То было так давно. Время от времени эта фраза звучала у него в ушах. Только почему же сейчас, когда он ничем не рисковал и не начинал никакой партии?

Он снова наткнулся на массу народа в холле, который вдруг стал походить на зал ожидания на вокзале, где беспорядочно толкутся люди. Увидел, что в бывшем зимнем саду, во всю его длину, установлен стол, уже украшенный канделябрами и множеством гвоздик и роз. Ленч, ужин «Ротари» или нечто в этом роде. Мир светской хроники, увлекаемый теперь потоком общества, которое уже не очень отчетливо понимает, чем оно является, что собой представляет, движущийся взад и вперед мимо огромных, украшенных гирляндами и ангелочками зеркал, не отражаясь в них.
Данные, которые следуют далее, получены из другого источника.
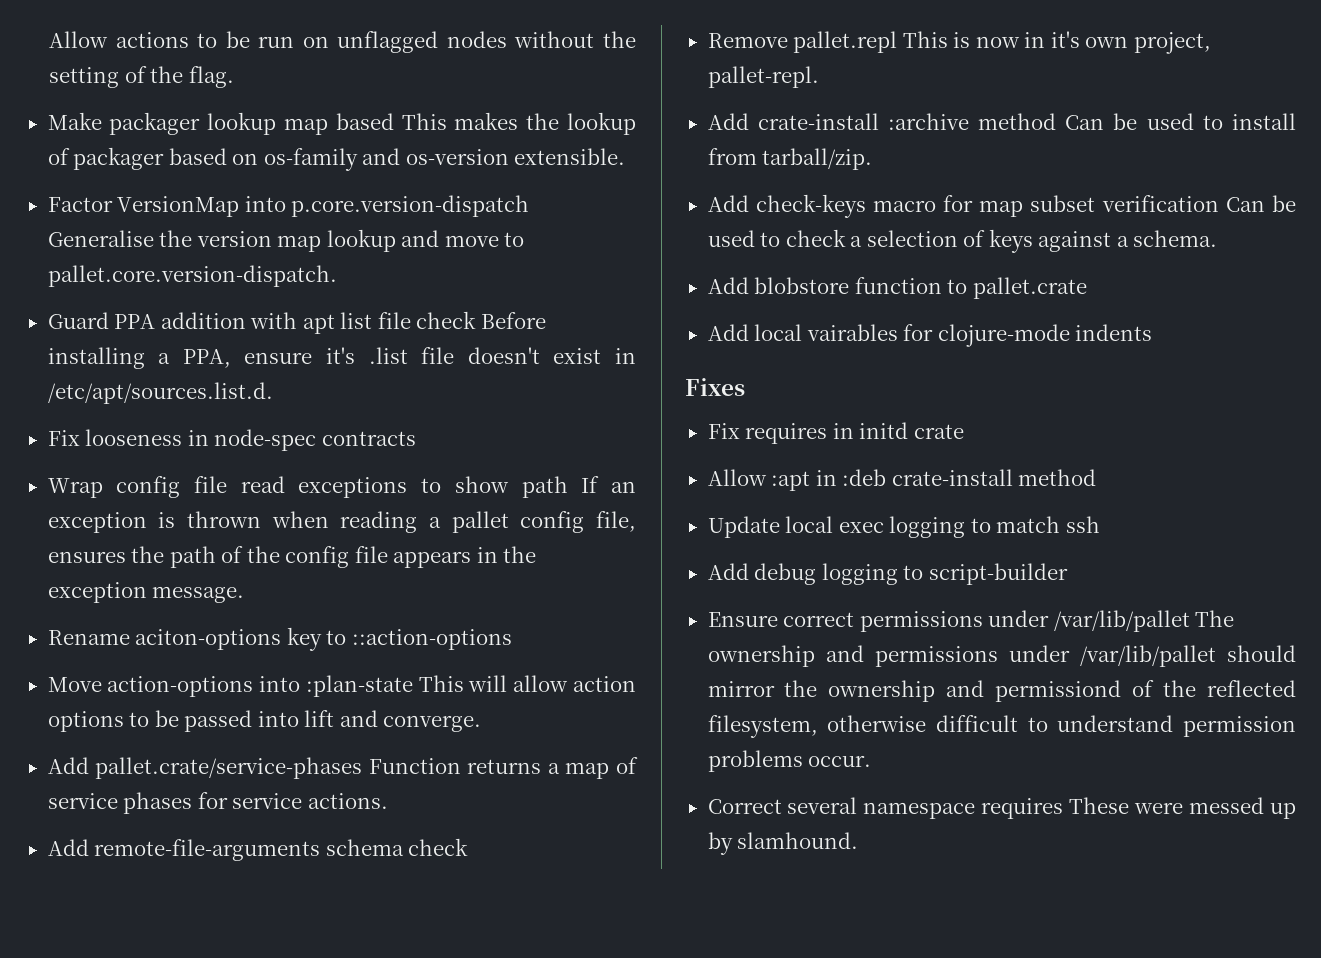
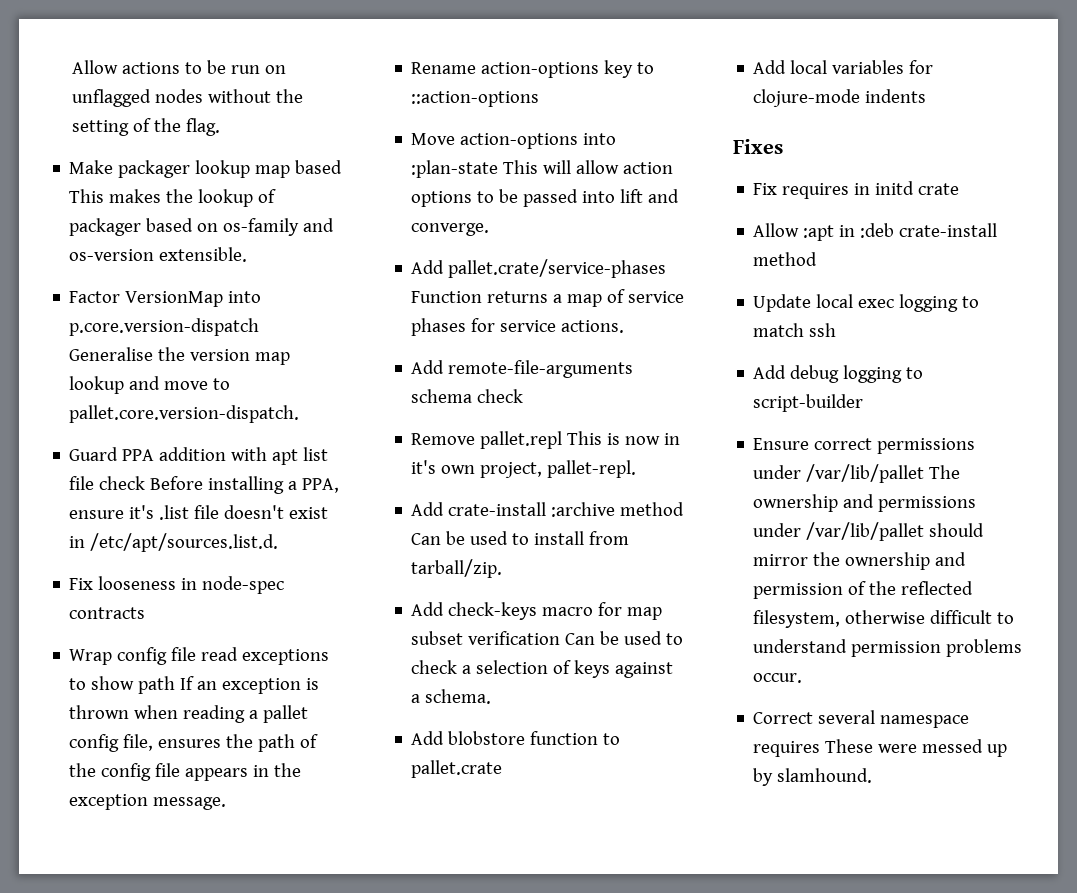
- Rename aciton-options key to ::action-options
+ Rename action-options key to ::action-options
- Add local vairables for clojure-mode indents
+ Add local variables for clojure-mode indents
- Ensure correct permissions under /var/lib/pallet The ownership and permissions under /var/lib/pallet should mirror the ownership and permissiond of the reflected filesystem, otherwise difficult to understand permission problems occur.
+ Ensure correct permissions under /var/lib/pallet The ownership and permissions under /var/lib/pallet should mirror the ownership and permission of the reflected filesystem, otherwise difficult to understand permission problems occur.

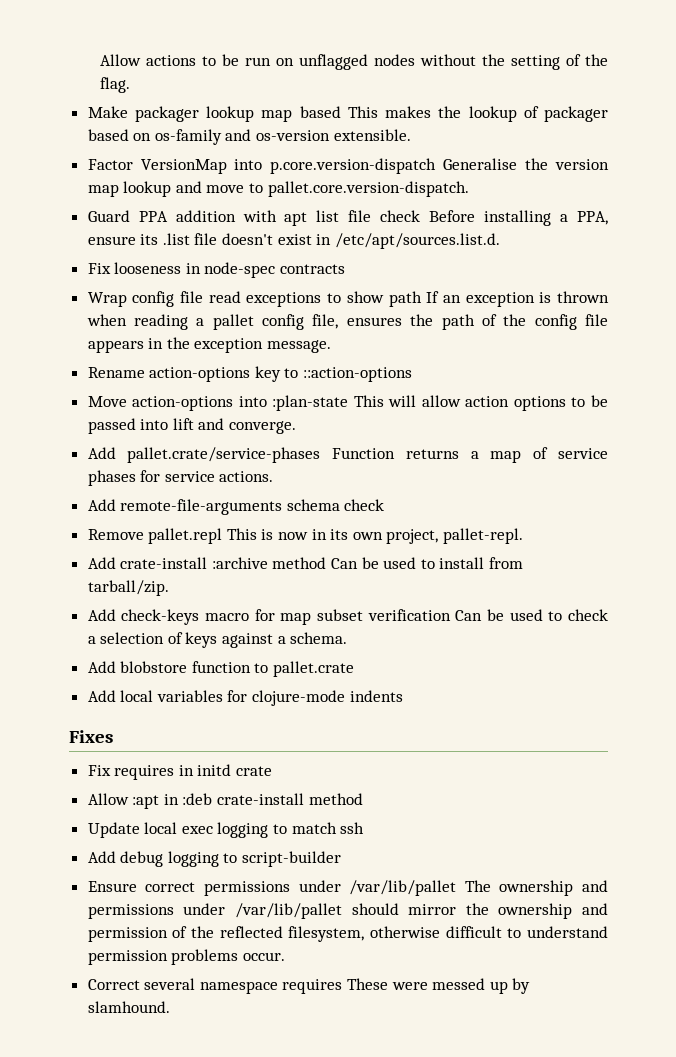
- Guard PPA addition with apt list file check Before installing a PPA, ensure it's .list file doesn't exist in /etc/apt/sources.list.d.
+ Guard PPA addition with apt list file check Before installing a PPA, ensure its .list file doesn't exist in /etc/apt/sources.list.d.
- Remove pallet.repl This is now in it's own project, pallet-repl.
+ Remove pallet.repl This is now in its own project, pallet-repl.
Он прошел в другой салон, который когда-то был бальным залом. Среди посуды и хрусталя суетились официанты, расставляя приборы и букеты на небольших, с густо накрахмаленными скатертями столиках по периметру зала. Ему очень нравилось это место. Ребенком, когда Грета выполняла здесь иногда кое-какую работу, ему случалось промчаться через весь первый этаж — хотя в принципе входить в отель ему не разрешалось — и остановиться здесь в центре зимнего сада, замерев от восхищения и преклонения перед таким великолепием. Большая люстра, а над люстрой прямо-таки цветочный рай из разноцветного стекла, и, наконец, совсем в глубине — маленькая сцена с занавесом типа арлекин. Все это было на месте, причем в прекрасном состоянии. Ведь рассказывали, что на этих подмостках выступали, — что было с их стороны несколько опрометчиво, — Габриэль Режан и ряд других знаменитостей, несомненно чтобы привлечь внимание кого-нибудь из тогдашних великих, проживавших на Швейцарской Ривьере. Сцена, абсолютно похожая по своим размерам и обрамлению на те, где выступал и он, вместе с Арндтом. Точная копия обыкновенных картонных театров с их немного шизофренической имитацией мрамора, которые нередко встречались в отелях высшей категории — hotels with an atmosphere of refinement and aristocracy,[45] если вспомнить формулу рекламы — в те далекие времена, когда Тобиас был молод.

Однако главным для него всегда было не это обрамление сцены с рисованным занавесом, рамкой и будкой суфлера и не этот знаменитый витраж с металлическими переплетами, воспроизведенный во всех книгах, посвященных такому стилю, и даже на местных почтовых открытках. Что больше всего привлекало внимание прежнего Арама, что заставляло его замирать здесь, — удивительно еще, что он ни разу не уткнулся в ноги Тобиасу и даже никогда не замечал его поблизости, — так это люстра, большая люстра, та самая, что он видел тогда и которая по-прежнему сияла над его головой. Конечно же он мог видеть другие, столь же прекрасные, в некоторых церквях, но Грета его в такого рода места не водила, — да и думала ли Эрмина вообще о том, чтобы крестить его? — и в результате пышные церемонии, переносные алтари, сверкание светильников, цветные витражи, пропускающие лучи солнца, колонны с позолоченными капителями, ангелы… ассоциировались в его сознании не с той или иной церковью, не с тем или иным приходом, а с этим салоном «Ласнер-Эггера», где раз и навсегда застыла, прикрепленная к потолку, со всеми своими фонарями, колпаками, подсвечниками, подвесками, эта чудесная карета фей и святого причастия.